Is this a random VB bug?


----------



## cuchuflete

timpeac said:


> Is this a random VB bug?



Tim,
I've checked all the car magazines I subscribe to, and have found multiple references to a VW bug, but none to a VB bug.
Could this be another BE/AE thingy?


----------



## timpeac

VBulletin - the software that is the body of the forums.


----------



## geve

Oh good!! Tim must have a wee bit more credibility than I do, that should help. I'm so happy!


----------



## geve

I've just realized that a thread I had started was merged with another one, which unsubscribed me from the thread. Is this supposed to happen normally? (I mean, does that happen to normal members too??)


----------



## Jana337

Yes.  Only people subscribed to one of the thread survive as subscribers (and the same for splitting). I wish vB developers would fix it.

Jana


----------



## KaRiNe_Fr

geve said:


> Oh good!! Tim must have a wee bit more credibility than I do, that should help. I'm so happy!

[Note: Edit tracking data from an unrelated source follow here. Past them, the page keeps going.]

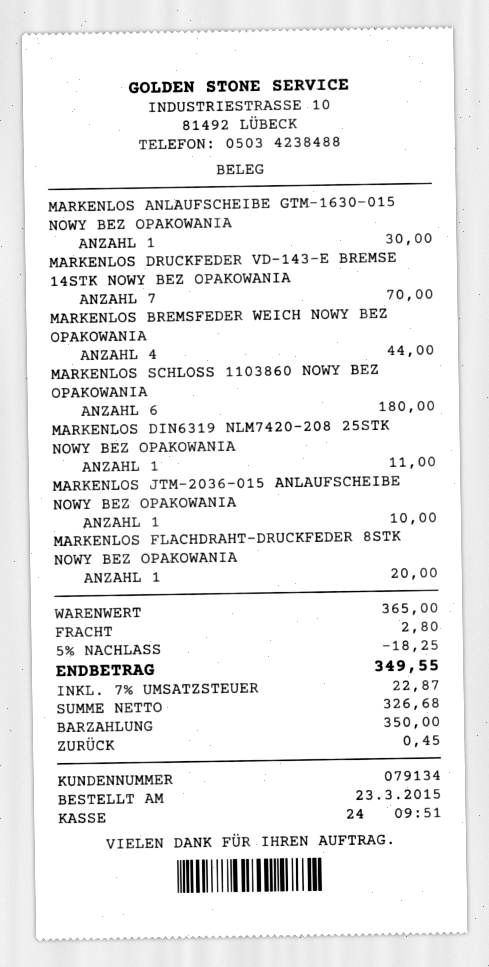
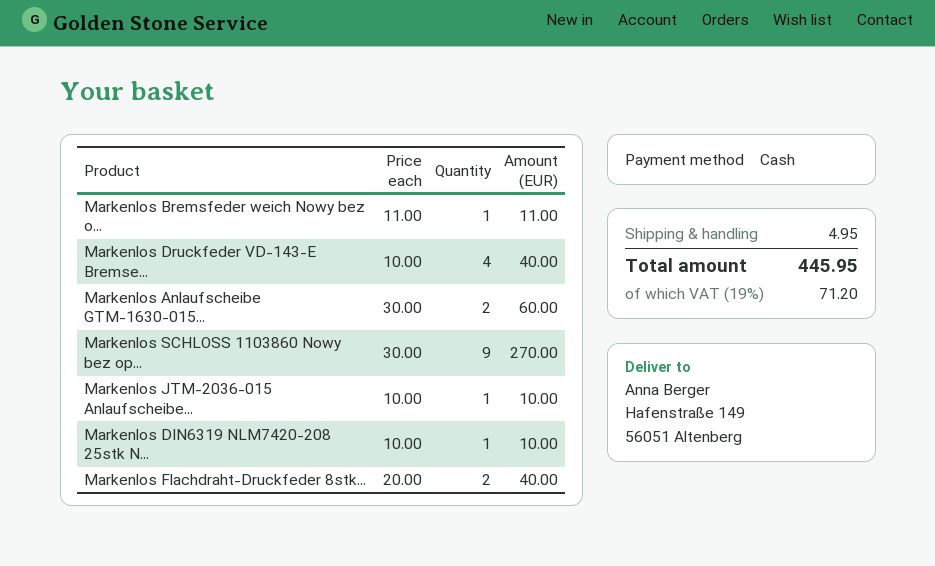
MARKENLOS ANLAUFSCHEIBE GTM-1630-015 NOWY BEZ OPAKOWANIA: 1 for 30.00 -> 2 for 60.00
MARKENLOS DRUCKFEDER VD-143-E BREMSE 14STK NOWY BEZ OPAKOWANIA: 7 for 70.00 -> 4 for 40.00
MARKENLOS BREMSFEDER WEICH NOWY BEZ OPAKOWANIA: 4 for 44.00 -> 1 for 11.00
MARKENLOS SCHLOSS 1103860 NOWY BEZ OPAKOWANIA: 6 for 180.00 -> 9 for 270.00
MARKENLOS DIN6319 NLM7420-208 25STK NOWY BEZ OPAKOWANIA: 1 for 11.00 -> 1 for 10.00
MARKENLOS FLACHDRAHT-DRUCKFEDER 8STK NOWY BEZ OPAKOWANIA: 1 for 20.00 -> 2 for 40.00
discount: 5% = 18.25 -> none
shipping: 2.80 -> 4.95
tax: 7% = 22.87 -> 19% = 71.20
total: 349.55 -> 445.95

Well... I know my "credibility" can't be as high as Tim's, but just want to help the BOSS. 
I just realized I was unsubscribed to _this _thread. It's a thread I'm sure I subscribed to follow the "Geve malediction story" since the beginning (even if I didn't post). So I re-subscribed just now...
Is there any "timeout" for a subscription? Or this merely occurs to threads whose first poster is Geve?


----------



## geve

Thank you Karine, the BOSS appreciates it.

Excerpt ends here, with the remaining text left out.